Pity that so much heartbreak has to happen.


----------



## Judd (18 September 2007)

explod said:


> Remember "the  Jolley Swagmen"  my Grandfather said they were the homeless and out of work who walked the roads looking for handouts and work just to feed themselves during the great depressions.   Apparently there was one after the gold rush in the late 1800's and they appeared also in the thirties.  Most of them were able to join the army then for the 2nd world war.
> 
> This is a very rough general remembrance.  Perhaps someone with an accurate knowldge of history can elaborate.
> 
> Anyway it looks like it is heading that way in Detroit




Yeah.  Remember my mother telling me that my great-grandfather worked on the Great Ocean Road with pick and shovel in the 1930s.  It really was "Work for the Dole" back then.  If I recall my history books correctly, I understand that TB, also known then as consumption (what a word in today's context!), was also rife in those days.  Quite a few died from it.

If you can get hold of it, grab a copy of the book "The Land Boomers"  which was written about the mid-1960s.  Great read about what happened in Melbourne especially with property speculation in the 1880s during the lead up to, and during, that depression.  It is always possible that history may repeat or mirror.


----------



## Judd (18 September 2007)

Judd said:


> Yeah.  Remember my mother telling me that my grandfather worked on the Great Ocean Road with pick and shovel in the 1930s.  It really was "Work for the Dole" back then.  If I recall my history books correctly, I understand that TB, also known then as consumption (what a word in today's context!), was also rife in those days.  Quite a few died from it.
> 
> If you can get hold of it, grab a copy of the book "The Land Boomers"  which was written about the mid-1960s.  Great read about what happened in Melbourne especially with property speculation in the 1880s during the lead up to, and during, that depression.  It is always possible that history may repeat or mirror.




The 20 minutes have expired.  In view of that, for "grandfather" please substitute "great-grandfather." {Done-Mod}


----------



## Kathmandu (18 September 2007)

Happy said:


> Pity that so much heartbreak has to happen.




Where are they though, I havent seen any evidence of whole suburbs boarded up an vandalised like in the 4 corners program.

Dave


----------



## Mofra (18 September 2007)

Kathmandu said:


> Where are they though, I havent seen any evidence of whole suburbs boarded up an vandalised like in the 4 corners program.
> 
> Dave




Different market, different products, indirect effects to be felt here rather than direct ARM resets flooding the local market with stock.

Might help to compare vacancy rates & construction activity in the past 3-4 years, in the context of market division of prime to subprime here & in the US for a little balance to the argument.


----------



## numbercruncher (18 September 2007)

> NEW YORK (CNNMoney.com) -- Late summer brought no relief from soaring foreclosures.

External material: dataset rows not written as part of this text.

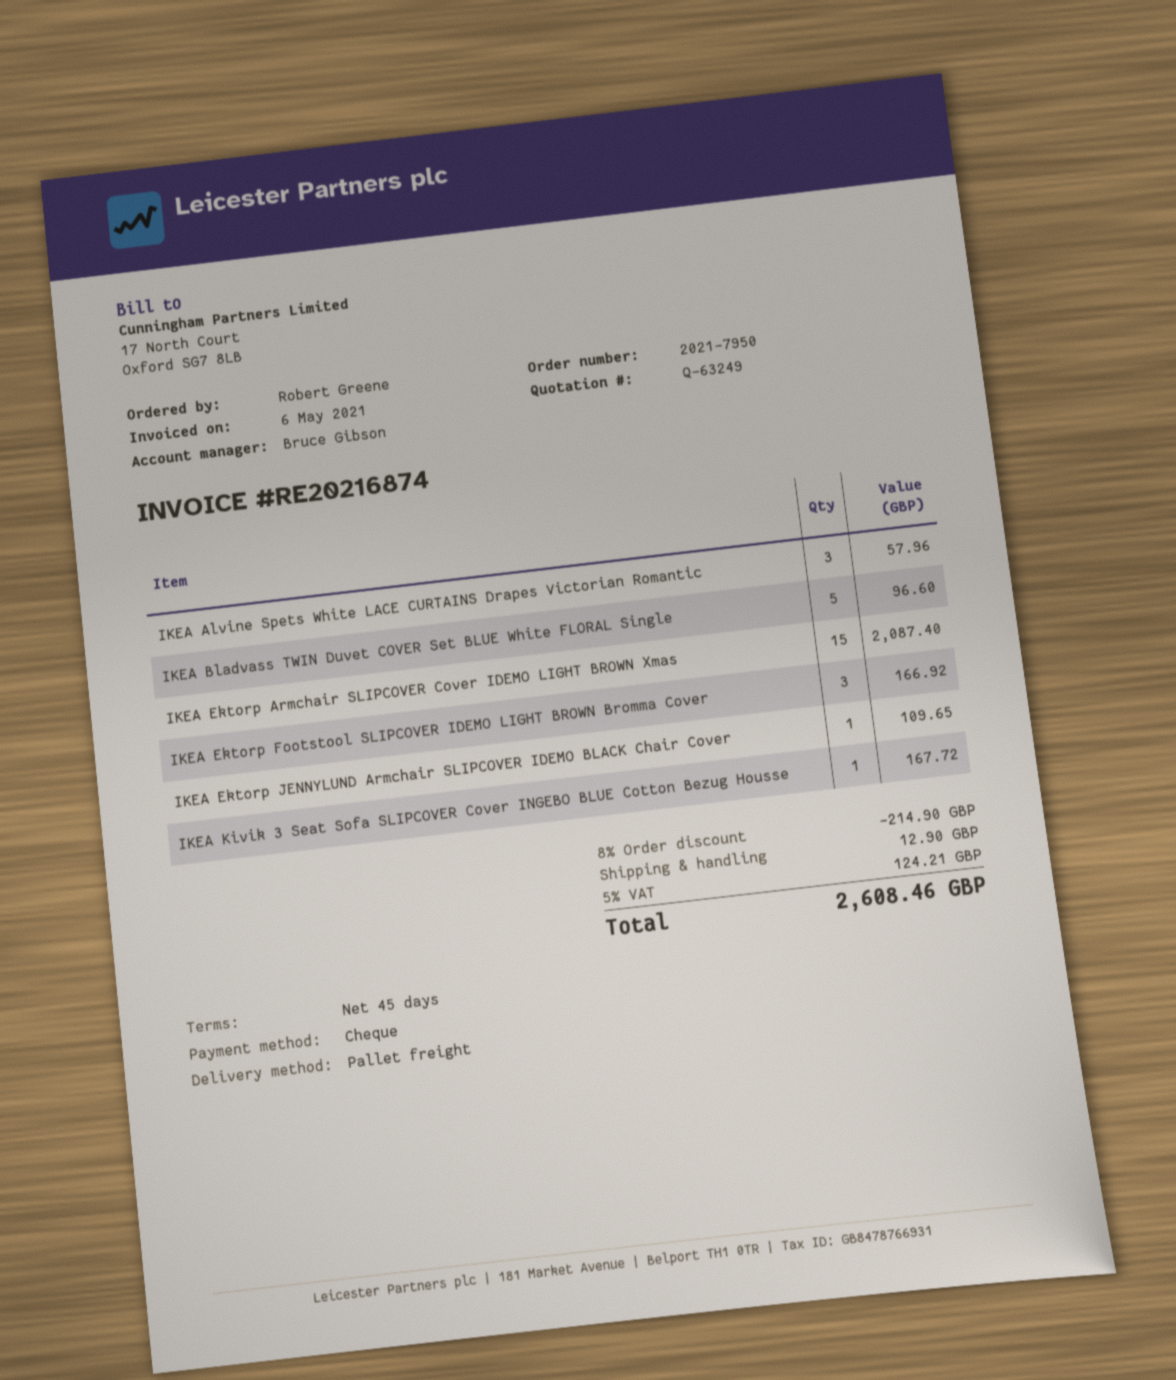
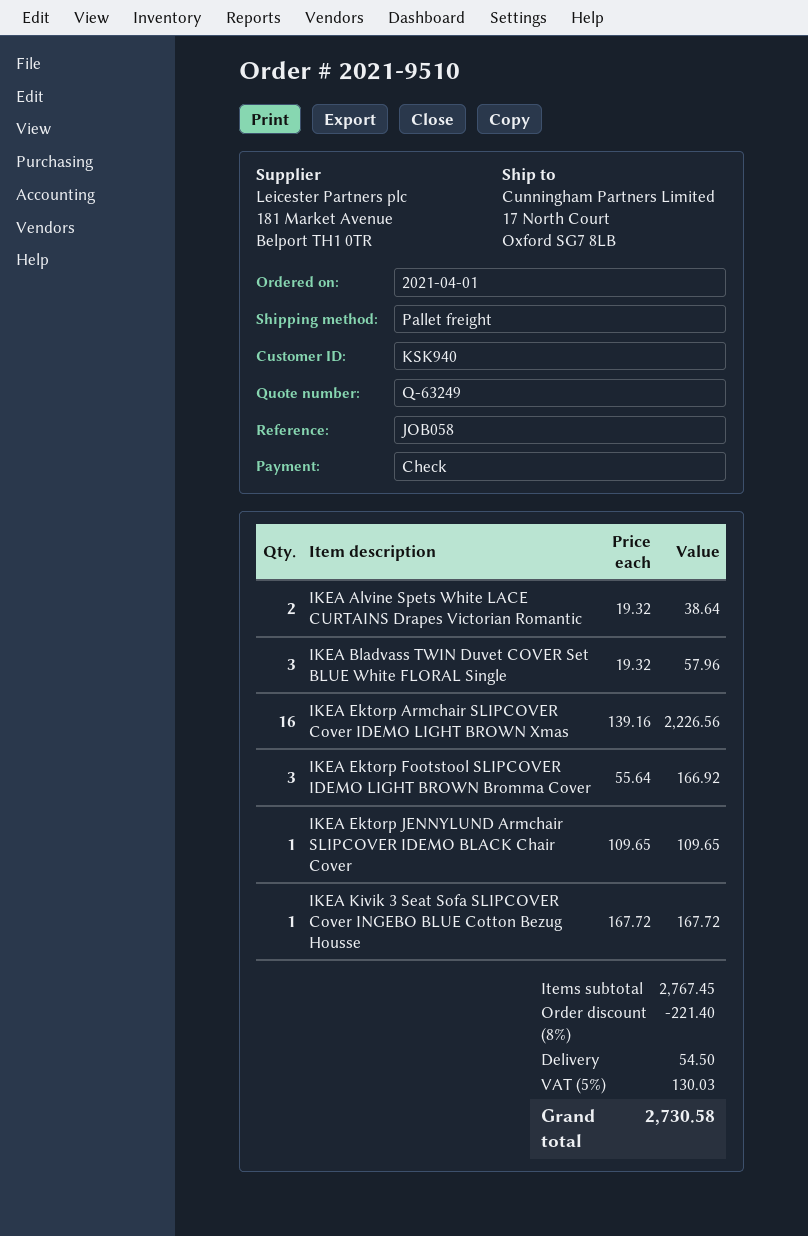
order number: 2021-7950 -> 2021-9510
IKEA Alvine Spets White LACE CURTAINS Drapes Victorian Romantic: 3 for 57.96 -> 2 for 38.64
IKEA Bladvass TWIN Duvet COVER Set BLUE White FLORAL Single: 5 for 96.60 -> 3 for 57.96
IKEA Ektorp Armchair SLIPCOVER Cover IDEMO LIGHT BROWN Xmas: 15 for 2087.40 -> 16 for 2226.56
discount: 8% = 214.90 -> 8% = 221.40
shipping: 12.90 -> 54.50
tax: 5% = 124.21 -> 5% = 130.03
total: 2608.46 -> 2730.58

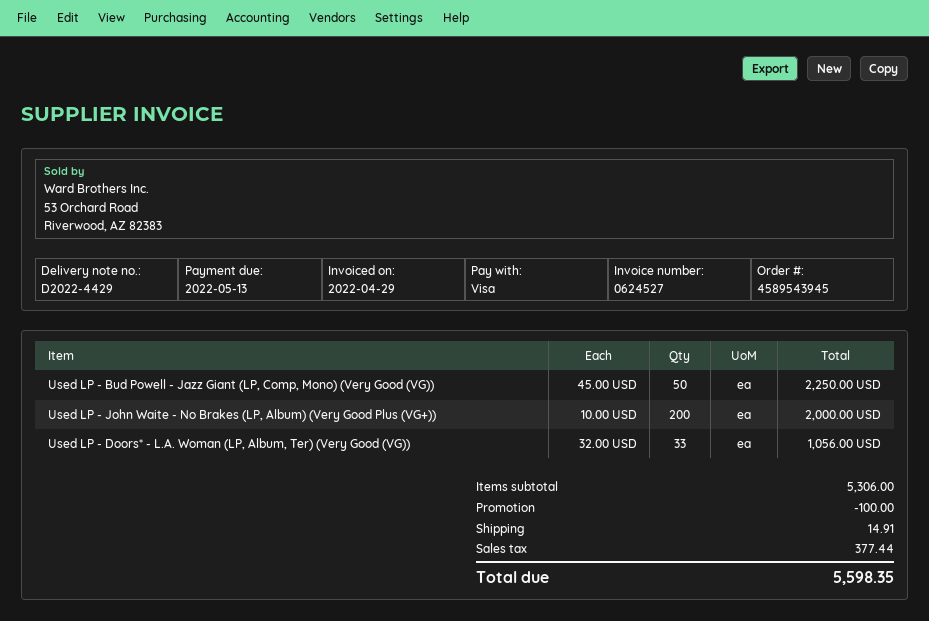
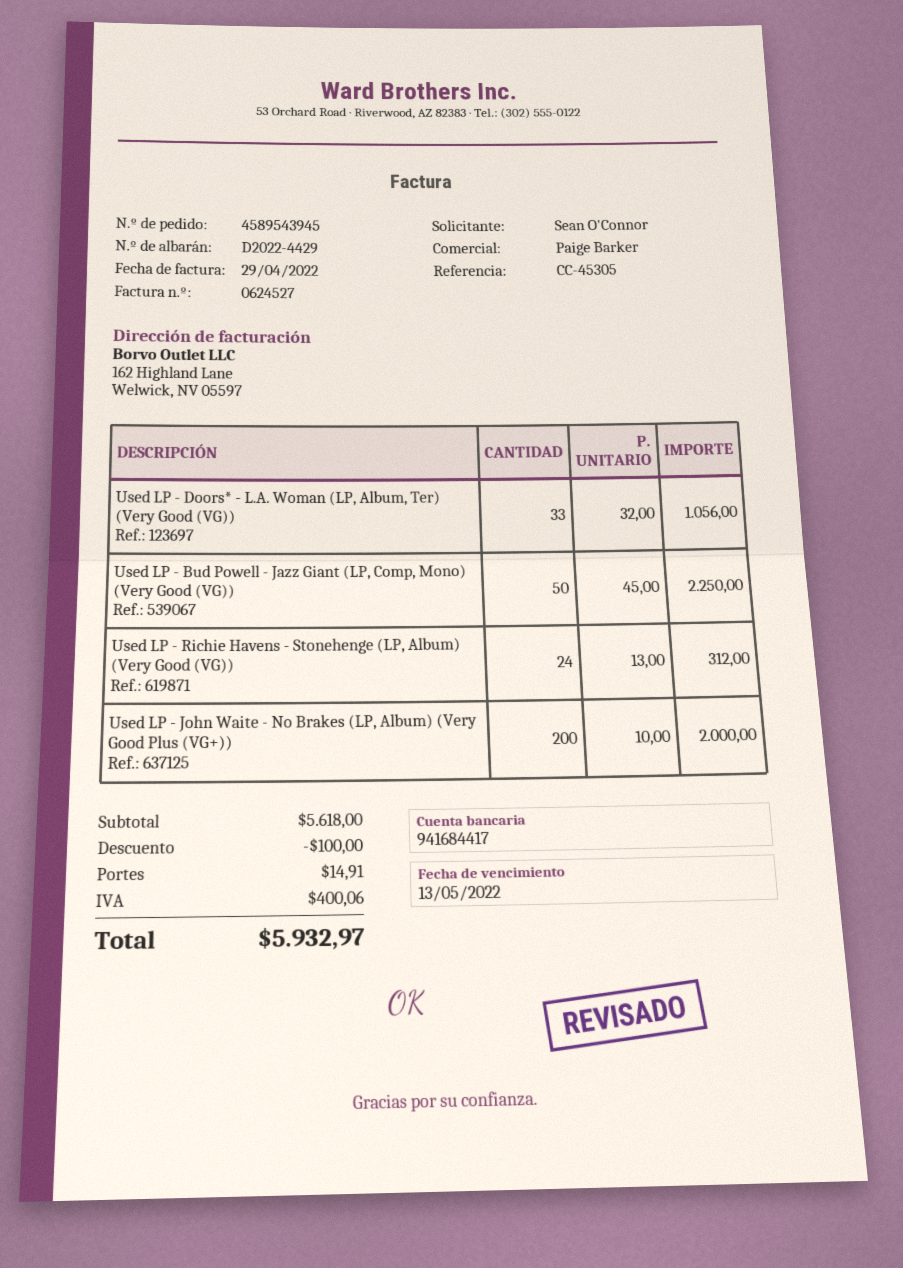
Used LP - Richie Havens - Stonehenge (LP, Album) (Very Good (VG)): none -> 24 x 13.00 = 312.00
subtotal: 5306.00 -> 5618.00
tax: 377.44 -> 400.06
total: 5598.35 -> 5932.97

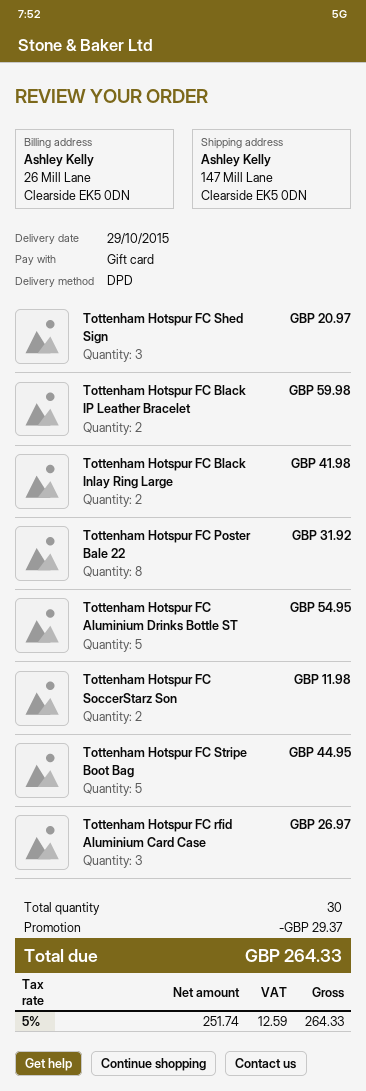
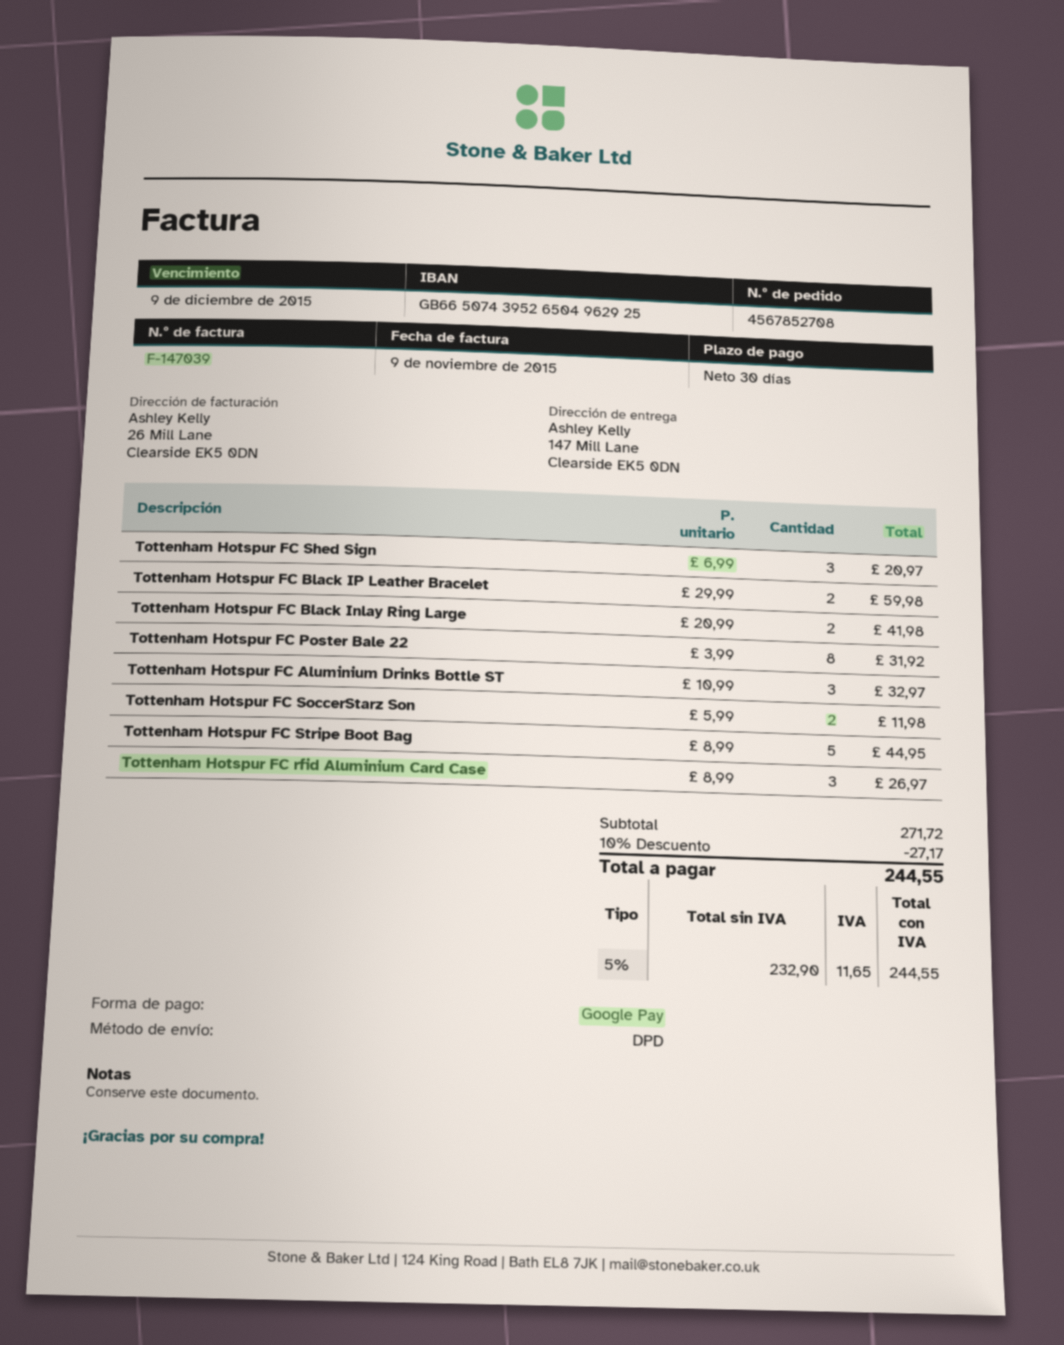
payment method: gift card -> Google Pay
Tottenham Hotspur FC Aluminium Drinks Bottle ST: 5 for 54.95 -> 3 for 32.97
discount: 29.37 -> 27.17
net: 251.74 -> 232.90
tax: 5% = 12.59 -> 5% = 11.65
total: 264.33 -> 244.55

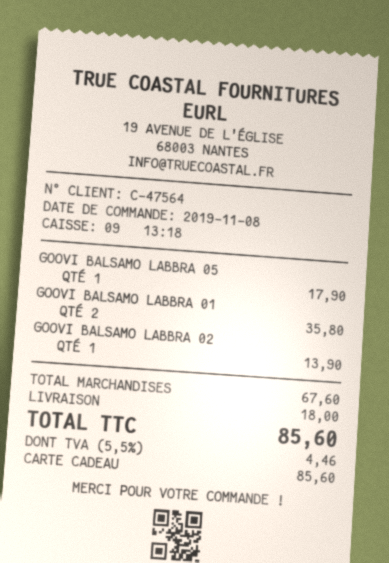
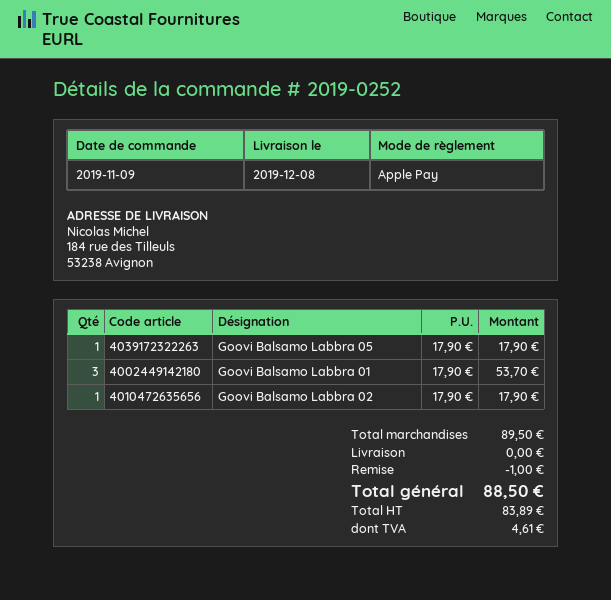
order date: 2019-11-08 -> 2019-11-09
payment method: gift card -> Apple Pay
GOOVI BALSAMO LABBRA 01: 2 for 35.80 -> 3 for 53.70
GOOVI BALSAMO LABBRA 02: 1 for 13.90 -> 1 for 17.90
subtotal: 67.60 -> 89.50
discount: none -> 1.00
shipping: 18.00 -> 0.00
tax: 4.46 -> 4.61
total: 85.60 -> 88.50

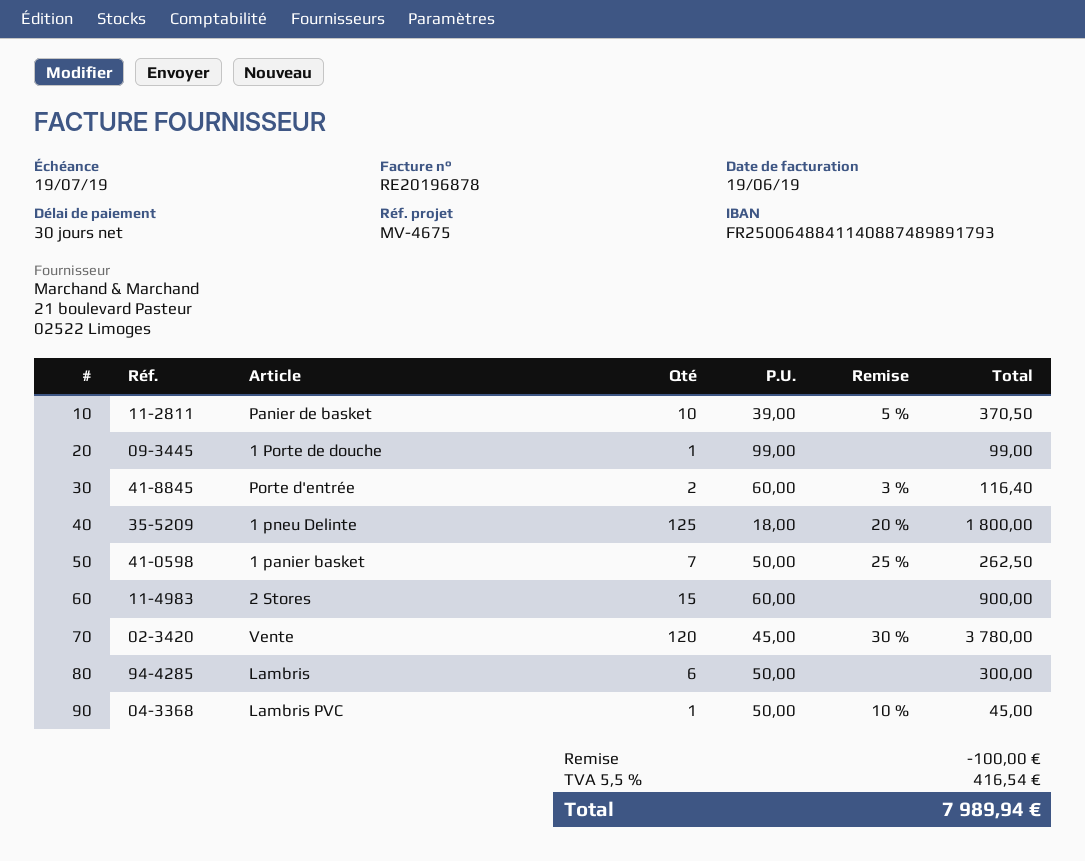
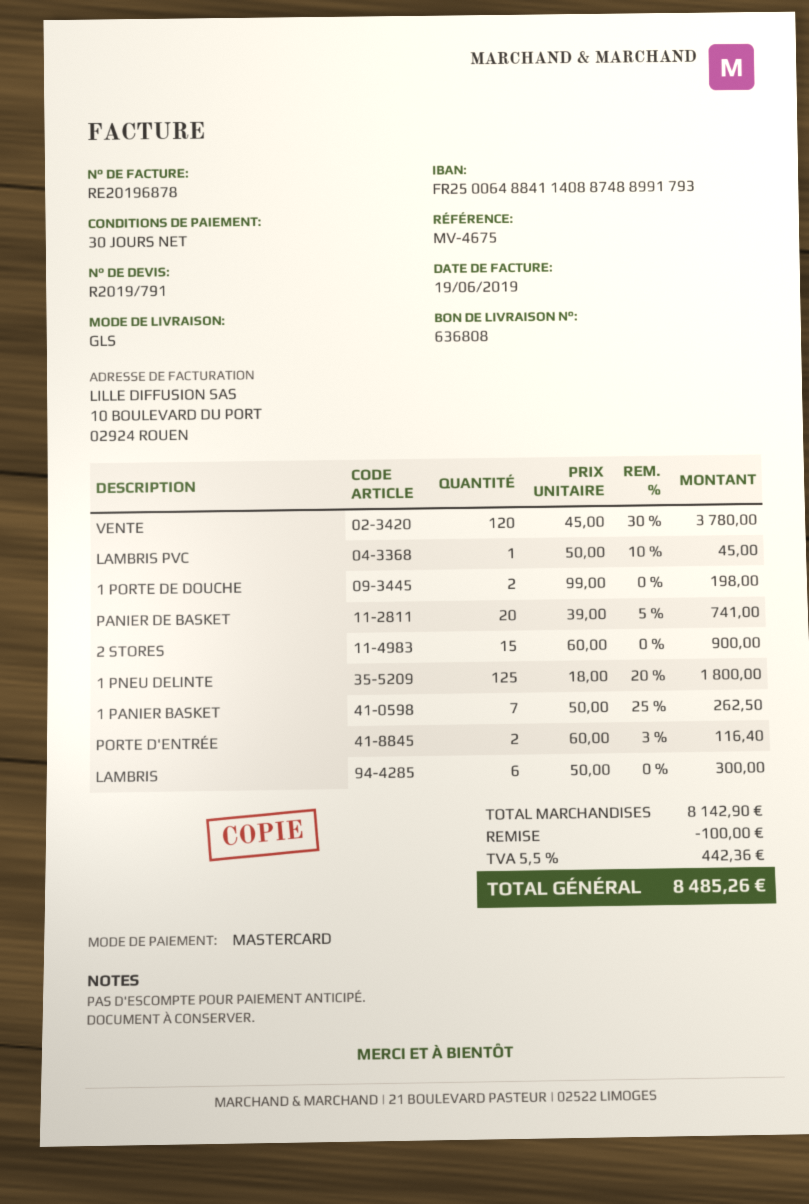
bank account: FR2500648841140887489891793 -> FR2500648841140887488991793
Panier de basket: 10 x 39.00 - 5% = 370.50 -> 20 x 39.00 - 5% = 741.00
1 Porte de douche: 1 x 99.00 = 99.00 -> 2 x 99.00 = 198.00
tax: 5.5% = 416.54 -> 5.5% = 442.36
total: 7989.94 -> 8485.26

The number of homes in some stage of default jumped 36 percent month-over-month in August, according to a regular monthly survey.




http://money.cnn.com/2007/09/17/real_estate/August_foreclosures_way_up/index.htm


Pretty much as expected i guess, will get worse month after month, something along the lines of snowballing effect


----------



## Happy (19 September 2007)

> Quote from ABC, Posted Fri Aug 10, 2007 7:49am AEST
> 
> 
> HOME LENDING PRACTICES UNDER PARLIAMENTARY SCRUTINY
> ...





In another report, which I cannot find, it said that foreclosures jumped up more than 90% 

We are definitely not in the worst of it, but looks that it is coming.


----------



## Kathmandu (19 September 2007)

Happy said:


> In another report, which I cannot find, it said that foreclosures jumped up more than 90%
> We are definitely not in the worst of it, but looks that it is coming.




Is that a lot?

This article says that "About 12,000 of the 5.5 million loans in Australia were in arrears by at least 90 days in March this year"

http://www.news.com.au/business/story/0,23636,22437730-462,00.html

Isnt that 0.002%

so plus 90% would be 0.0038% of loans 90 days and over

Does'nt sound like much

Dave


----------



## Happy (19 September 2007)

It is amazing that 12,000 struggling and heartbroken individuals or families are mere 0.002%


----------



## numbercruncher (19 September 2007)

Thats just drizzle , wait for the rain 



> Stress levels among Australian mortgage borrowers are on the rise and potentially some 113,000 households, or 1.6 percent of the market, could be forced to sell their homes, according to an industry report released on Tuesday.
> 
> Housing affordability has worsened as the pace of house price growth has outstripped increases in disposable income, said the report by *Fujitsu Consulting and JP Morgan*
> 
> About *85.2* percent of Australia's A$850 billion ($708 billion) mortgages are held at variable rate loans, making them vulnerable to rising interest rates.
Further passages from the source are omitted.